Digitisation continues to be at the heart of change in healthcare delivery and has led to the introduction of complex technical systems across the globe.
“Privacy is going to be a big issue because of cyber security. We need to encrypt data. As we know, a single stolen electronic health record (EHR) is valued at hundred times that of a stolen credit card, so we need to be careful about online security,” said Dr. Shamsheer.
On the curative side, hospitals and clinics are becoming increasingly aware of the pivotal role of hospitality and service culture in the patient experience and the impact on the bottom-line. On the preventive and recovery side, hotels and resorts are increasingly improving their health and wellness services for their guests.
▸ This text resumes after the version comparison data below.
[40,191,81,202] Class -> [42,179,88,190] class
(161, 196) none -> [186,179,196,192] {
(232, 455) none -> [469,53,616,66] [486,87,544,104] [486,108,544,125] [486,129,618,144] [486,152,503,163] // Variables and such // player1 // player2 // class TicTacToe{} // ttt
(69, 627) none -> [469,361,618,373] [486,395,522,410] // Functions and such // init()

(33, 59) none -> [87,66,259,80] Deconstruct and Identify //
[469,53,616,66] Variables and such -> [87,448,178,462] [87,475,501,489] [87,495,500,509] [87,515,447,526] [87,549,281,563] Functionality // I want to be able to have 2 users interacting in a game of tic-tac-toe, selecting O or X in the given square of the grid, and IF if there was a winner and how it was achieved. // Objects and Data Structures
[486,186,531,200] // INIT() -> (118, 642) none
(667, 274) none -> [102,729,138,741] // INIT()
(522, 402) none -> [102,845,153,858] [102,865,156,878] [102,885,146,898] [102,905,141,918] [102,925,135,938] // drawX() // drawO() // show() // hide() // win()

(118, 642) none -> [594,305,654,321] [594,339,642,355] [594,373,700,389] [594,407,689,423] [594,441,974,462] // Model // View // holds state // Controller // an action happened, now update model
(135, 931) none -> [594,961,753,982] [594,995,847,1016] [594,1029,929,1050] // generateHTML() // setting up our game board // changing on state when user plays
“It is an exciting time to be in healthcare. Medicine is becoming more democratised and patients are already pushing health systems to innovate and to collaborate with them,” said Sean Duffy.
“The hospital of the future will only be used for catastrophic care with individuals using the quantified self with sophisticated artificial intelligence and predictive analytics to create the best possible scenarios for their health. I for one am excited to be a part of this brave new world and believe that a broad based revolution in healthcare is just on the horizon,” added Dr. Shamsheer.
Editor's note: 12 May 2017 saw 99 countries affected by a ransomeware attack, including all of the UK's National Health Service hospitals and GP surgeries.